Considérant, en deuxième lieu, que contrairement à ce que soutiennent les époux Verhaeghe, la circonstance qu’un recours contentieux ait été formé contre la décision attaquée ne faisait pas obstacle à ce que les auteurs de ce recours exercent un recours hiérarchique ; qu’ainsi le moyen tiré de l’irrégularité dont serait entachée, pour ce motif, la décision attaquée, doit être écarté ;

Considérant, en troisième lieu, que, pour autoriser, sur recours hiérarchique, Mme L. à reprendre une superficie de 10 ha 22 a qu’elle envisage de mettre en valeur avec son ’mari déjà exploitant agricole sur 62 ha, le ministre de l’agriculture, de la pêche et de l’alimentation s’est fondé sur la nécessité de conforter l’exploitation familiale de M. et Mme L. et sur la circonstance que l’autorisation de reprise ne portait pas atteinte à la viabilité de l’exploitation des époux Verhaeghe, preneurs en place ; que ces motifs sont conformes aux orientations et aux priorités du schéma directeur des structures agricoles du département du Nord qui, contrairement à ce que soutiennent les époux Verhaeghe, ne fait pas de l’expérience professionnelle une condition de délivrance de l’autorisation administrative mentionnée par l’article L. 331-7 du code rural précité ; qu’ainsi le moyen tiré de ce que la décision du ministre de l’agriculture, de la pêche et de l’alimentation méconnaît ces dispositions du code rural ne peut qu’être écarté ;

Considérant qu’il résulte de tout ce qui précède que les époux V. ne sont pas fondés à soutenir que c’est à tort que, par le jugement attaqué, le tribunal administratif de Lille a rejeté leur demande tendant à l’annulation de la décision du ministre de l’agriculture, de la pêche et de l’alimentation ;

Sur les conclusions tendant à l’application des dispositions de l’article L. 761-1 du code de iustice administrative

Considérant que les dispositions de l’article L. 761-1 du code de justice administrative font obstacle à ce que l’Etat qui n’est pas, dans la présente instance, la partie perdante, soit condamné à payer aux époux V. la somme que ceux-ci demandent au titre des frais exposés par eux et non compris dans les dépens ; qu’il y a lieu, en revanche, dans les circonstances de l’espèce, de faire application de ces dispositions et de condamner les époux V. à payer à Mme L. une somme de 1500 euros au même titre ;

D E C I D E :

Article 1er : L’arrêt de la cour administrative d’appel de Douai en date du 21 décembre 2000 est annulé.

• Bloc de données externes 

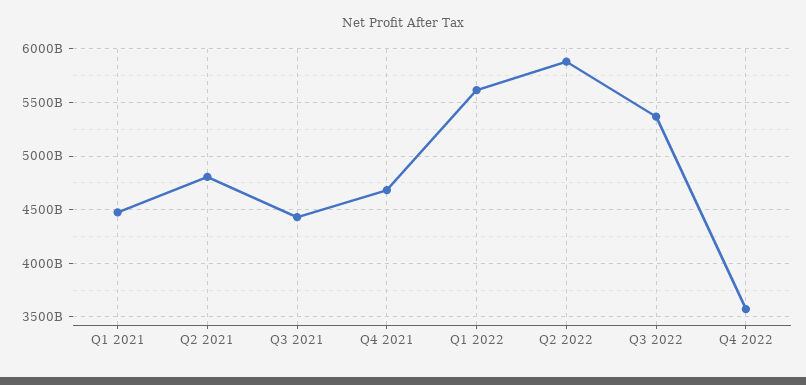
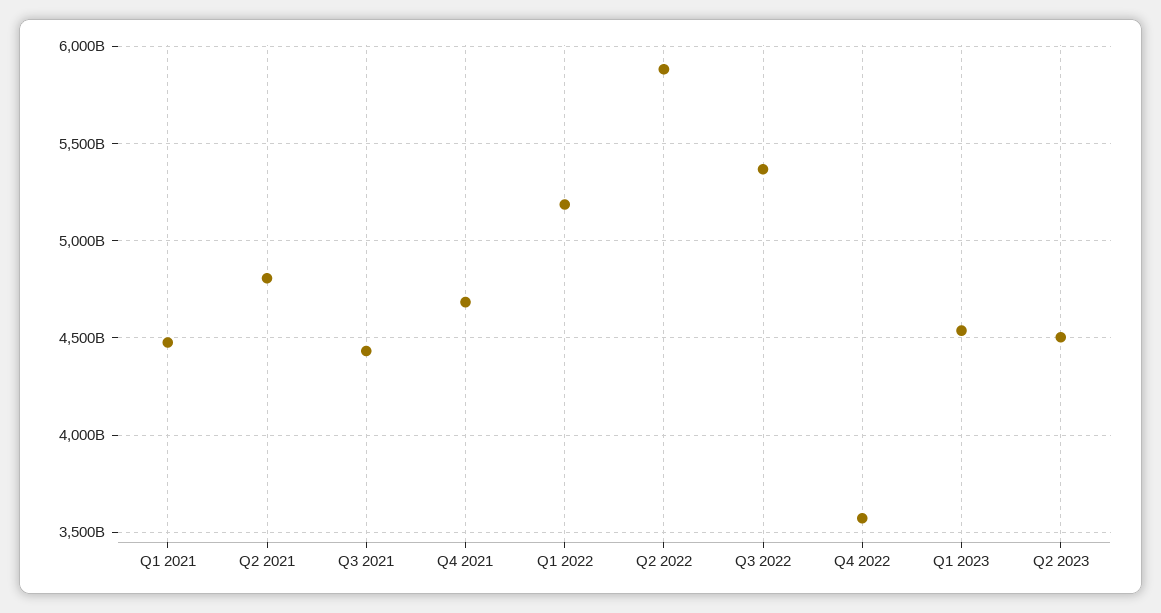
Q1 2022: 5600000000000 -> 5200000000000
Q1 2023: none -> 4550000000000
Q2 2023: none -> 4500000000000

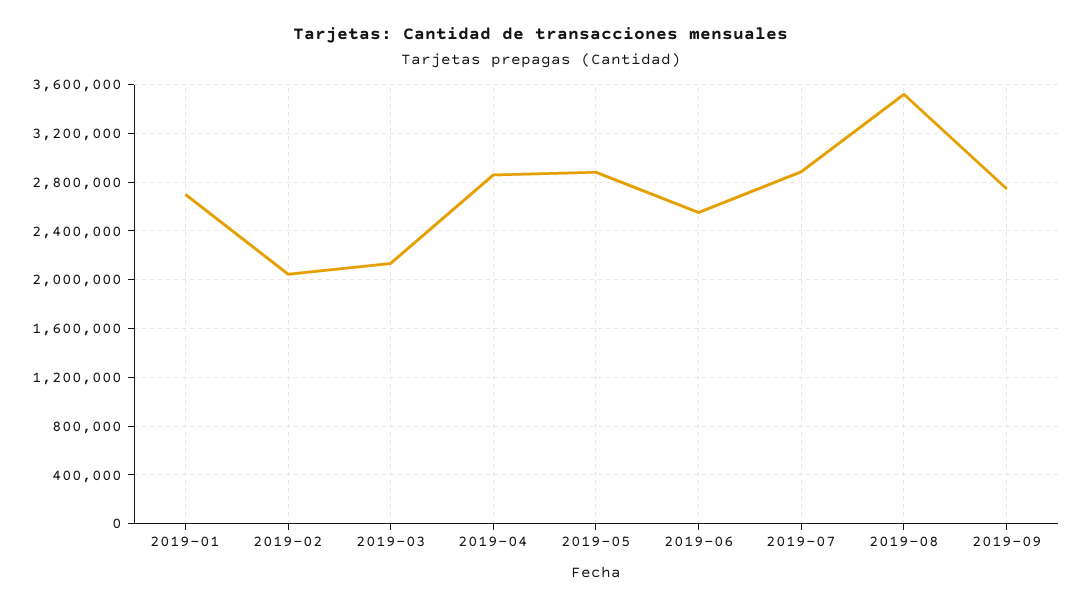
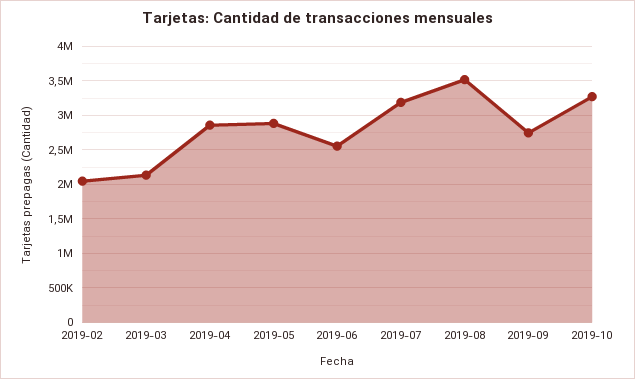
2019-01: 2700000 -> none
2019-07: 2900000 -> 3200000
2019-10: none -> 3300000

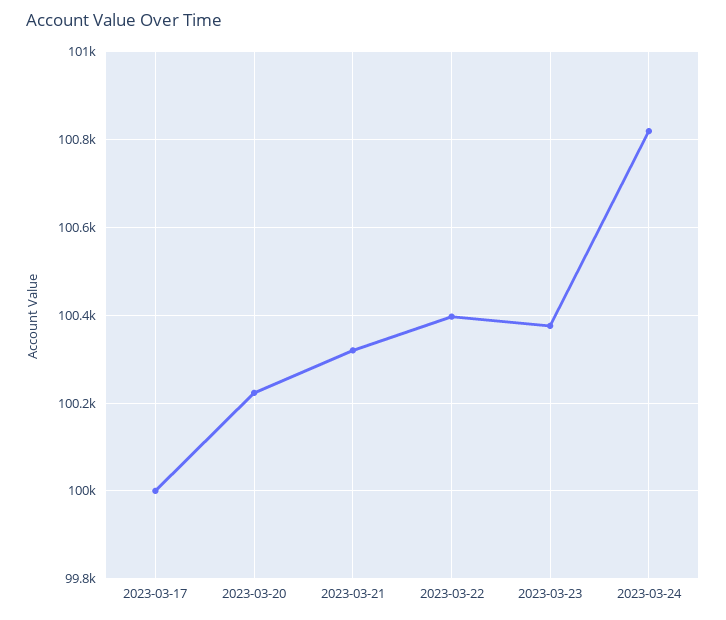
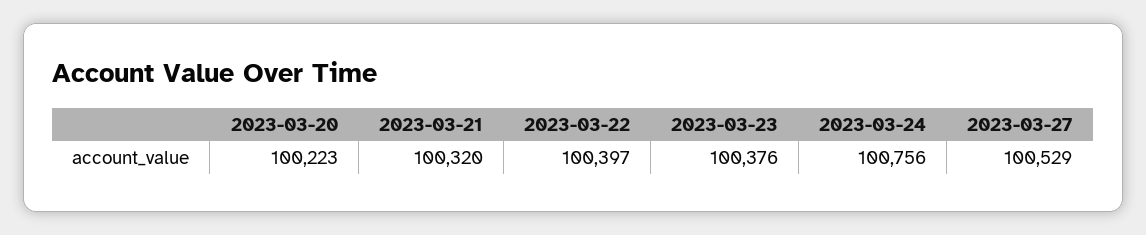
2023-03-17: 100000 -> none
2023-03-24: 100820 -> 100756
2023-03-27: none -> 100529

Article 2 : La requête présentée par les époux V. devant la cour administrative d’appel de Douai et les conclusions de ces derniers présentées devant le Conseil d’Etat tendant à l’application des dispositions de l’article L. 761-1 du code de justice administrative sont rejetées.

Article 3 : Les époux V. verseront à Mme L. une somme de 1500 euros au titre de l’article L. 761-1 du code de justice administrative.

Article 4 : La présente décision sera notifiée à Mme Carole L., aux époux V. et au ministre de l’agriculture, de la pêche, de l’alimentation et des affaires rurales.